How Penguin Computing Is Fighting COVID-19 With Hybrid HPC

'We have several researchers that have joined in and are utilizing that environment, and at the moment, we're doing that at no cost for COVID-19 research,' Penguin Computing President Sid Mair says of the system integrator's cloud HPC service, which complements its on-premise offerings.

How did Penguin Computing get involved in the Corona GPU upgrade opportunity?

Penguin has been involved from the start. Corona was procured a little over a year and a half ago or so to do research and provide an open research platform for outside researchers from the [U.S. Department of Energy] to be able to get work on a large-scale, GPU-accelerated infrastructure. [Lawrence] Livermore [National Laboratory] procured that through our CTS-1 contract that we have from the [DOE's National Nuclear Security Administration] for what they call commodity compute capabilities for high performance computing. So that's all the production environments that sit in the tri-labs — [this] is what the NNSA CTS-1 contract does.

The original project was a joint project, where AMD and ourselves and Mellanox, the interconnect vendor, and Livermore put together this compute system, Corona. Each of us donated a specific piece to the implementation, so it wasn't just a, for instance, pure procurement on the point of DOE. There was an agreement among all of us to provide resources and capabilities and basically a donation in-kind in building the entire environment. And AMD was a significant part of that at the time.

And so when COVID-19 came around, there was a pretty significant spike in the ability for [DOE] to use that. A lot of the biological or biometric codes as well as well as artificial intelligence codes utilize GPUs more than your traditional physics codes do in in a compute environment. So Corona was a really good fit, because we had a very good combination of GPU-accelerated capabilities along with general high-performance computing based on standard compute architectures. This was done [based on a] need. They wanted to provide this resource to the research community.

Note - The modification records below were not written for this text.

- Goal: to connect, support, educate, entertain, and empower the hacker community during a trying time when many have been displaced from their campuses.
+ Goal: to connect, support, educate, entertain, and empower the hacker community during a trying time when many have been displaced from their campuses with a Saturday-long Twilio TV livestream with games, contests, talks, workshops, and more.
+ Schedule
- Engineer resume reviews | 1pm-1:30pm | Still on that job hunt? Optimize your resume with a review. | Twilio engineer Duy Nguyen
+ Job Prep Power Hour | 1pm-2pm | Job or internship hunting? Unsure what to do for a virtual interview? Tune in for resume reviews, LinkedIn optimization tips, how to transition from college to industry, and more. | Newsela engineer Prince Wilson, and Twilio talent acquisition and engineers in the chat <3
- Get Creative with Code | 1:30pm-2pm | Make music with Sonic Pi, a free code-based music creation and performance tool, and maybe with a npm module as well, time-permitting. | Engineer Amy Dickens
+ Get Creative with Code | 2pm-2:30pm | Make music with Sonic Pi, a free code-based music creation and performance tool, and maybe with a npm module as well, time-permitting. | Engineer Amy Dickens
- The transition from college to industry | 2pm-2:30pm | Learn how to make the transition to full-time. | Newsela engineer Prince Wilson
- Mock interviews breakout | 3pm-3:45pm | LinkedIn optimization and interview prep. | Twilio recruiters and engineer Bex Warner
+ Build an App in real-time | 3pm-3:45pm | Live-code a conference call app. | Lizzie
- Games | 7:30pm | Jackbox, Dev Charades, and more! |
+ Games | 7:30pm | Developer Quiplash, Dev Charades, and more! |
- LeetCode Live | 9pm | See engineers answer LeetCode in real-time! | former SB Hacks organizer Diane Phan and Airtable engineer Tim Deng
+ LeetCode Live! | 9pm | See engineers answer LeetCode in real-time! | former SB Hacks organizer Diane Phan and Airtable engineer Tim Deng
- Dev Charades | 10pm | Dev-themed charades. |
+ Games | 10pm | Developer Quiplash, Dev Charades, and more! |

And so AMD, through open discussions between the DOE, Lawrence Livermore and ourselves, said, "look, we would like to go ahead and provide these GPUs." At the time when we did the original Corona, half the machine was just pure CPU base compute, and half the machine was GPU-accelerated, with the intent of upgrading the rest of the machine for GPU acceleration at a later time when budget was available, so this ended up being a donation rather than having to worry about a budget. I really think AMD stepped up and had the means to be able to provide those GPUs, so it's a great combination.

Was it AMD that reached out to Penguin about this or Livermore?

I can't necessarily answer that 100 percent because they reached out to my team that that covers the account. It was almost simultaneously Livermore reaching out and then AMD reaching out an hour later. It was a very, very close time period.

We are very commonly on joint calls with many of our suppliers, major suppliers of those types of compute resources. We are always on three-, four-way Zoom-type calls where we're discussing with the DOE: how we can improve or provide specific computing capabilities for their needs? And very, very typically, one of those CPU or GPU suppliers in the industry are a part of that — or sometimes other accelerator suppliers or interconnect suppliers, so it varies pretty often. But it's very common for us to have those kind of conversations.